→ **YOUR TASK**: Would you return the lines between the one holding "Biomus: 2 x" and the one holding "total: 892.00 -> 736.04", inclusive, and only those, exactly as they stand in the listing below?

→ **GIVEN RECORDS**:
= = = = = = =

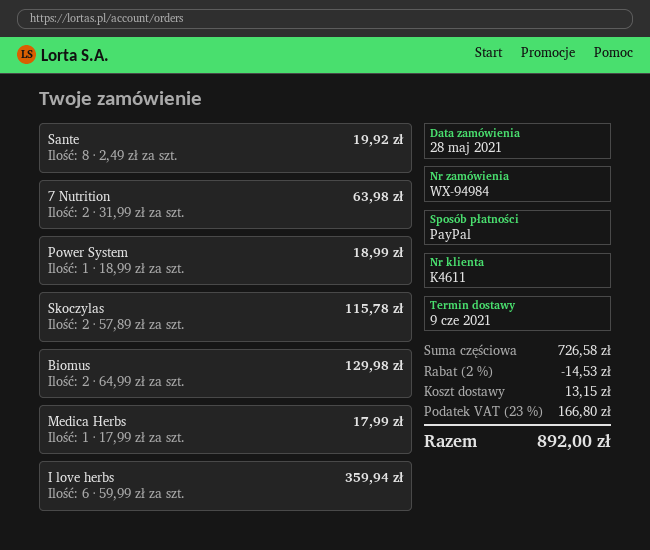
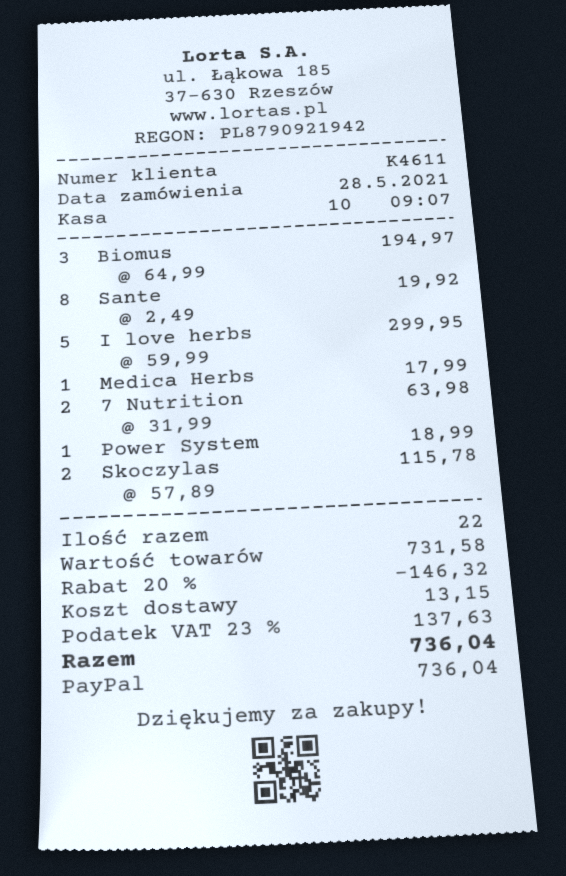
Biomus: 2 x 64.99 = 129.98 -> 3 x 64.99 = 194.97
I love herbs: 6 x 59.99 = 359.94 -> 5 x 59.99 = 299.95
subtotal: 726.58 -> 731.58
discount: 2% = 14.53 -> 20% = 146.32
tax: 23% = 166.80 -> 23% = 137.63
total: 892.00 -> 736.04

= = = = = = =

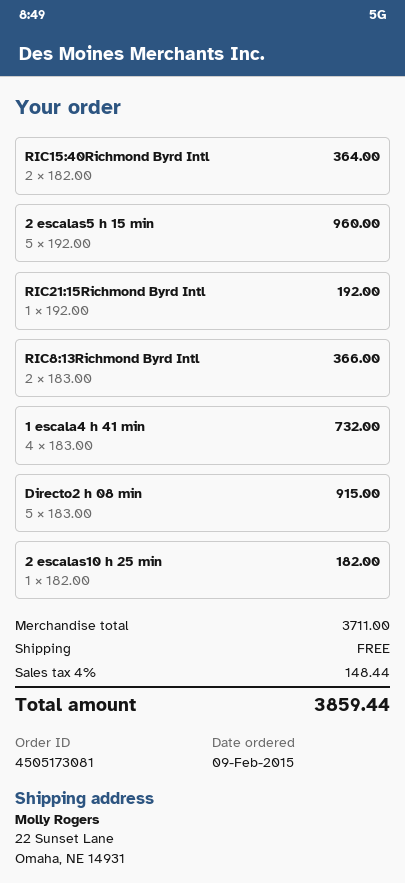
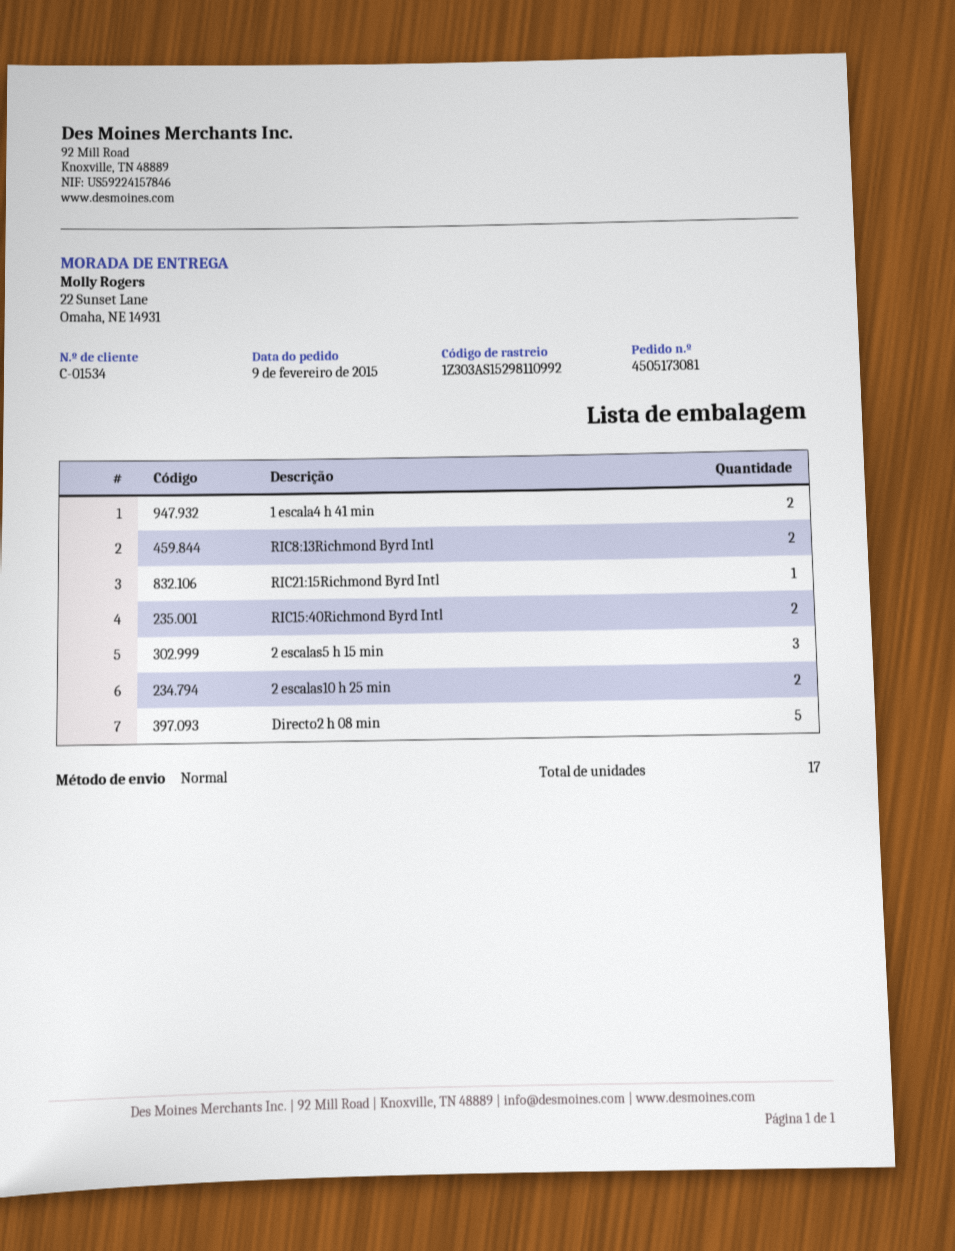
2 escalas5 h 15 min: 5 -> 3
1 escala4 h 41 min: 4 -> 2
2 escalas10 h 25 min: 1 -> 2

= = = = = = =

→ **RESPONSE AREA**:
Biomus: 2 x 64.99 = 129.98 -> 3 x 64.99 = 194.97
I love herbs: 6 x 59.99 = 359.94 -> 5 x 59.99 = 299.95
subtotal: 726.58 -> 731.58
discount: 2% = 14.53 -> 20% = 146.32
tax: 23% = 166.80 -> 23% = 137.63
total: 892.00 -> 736.04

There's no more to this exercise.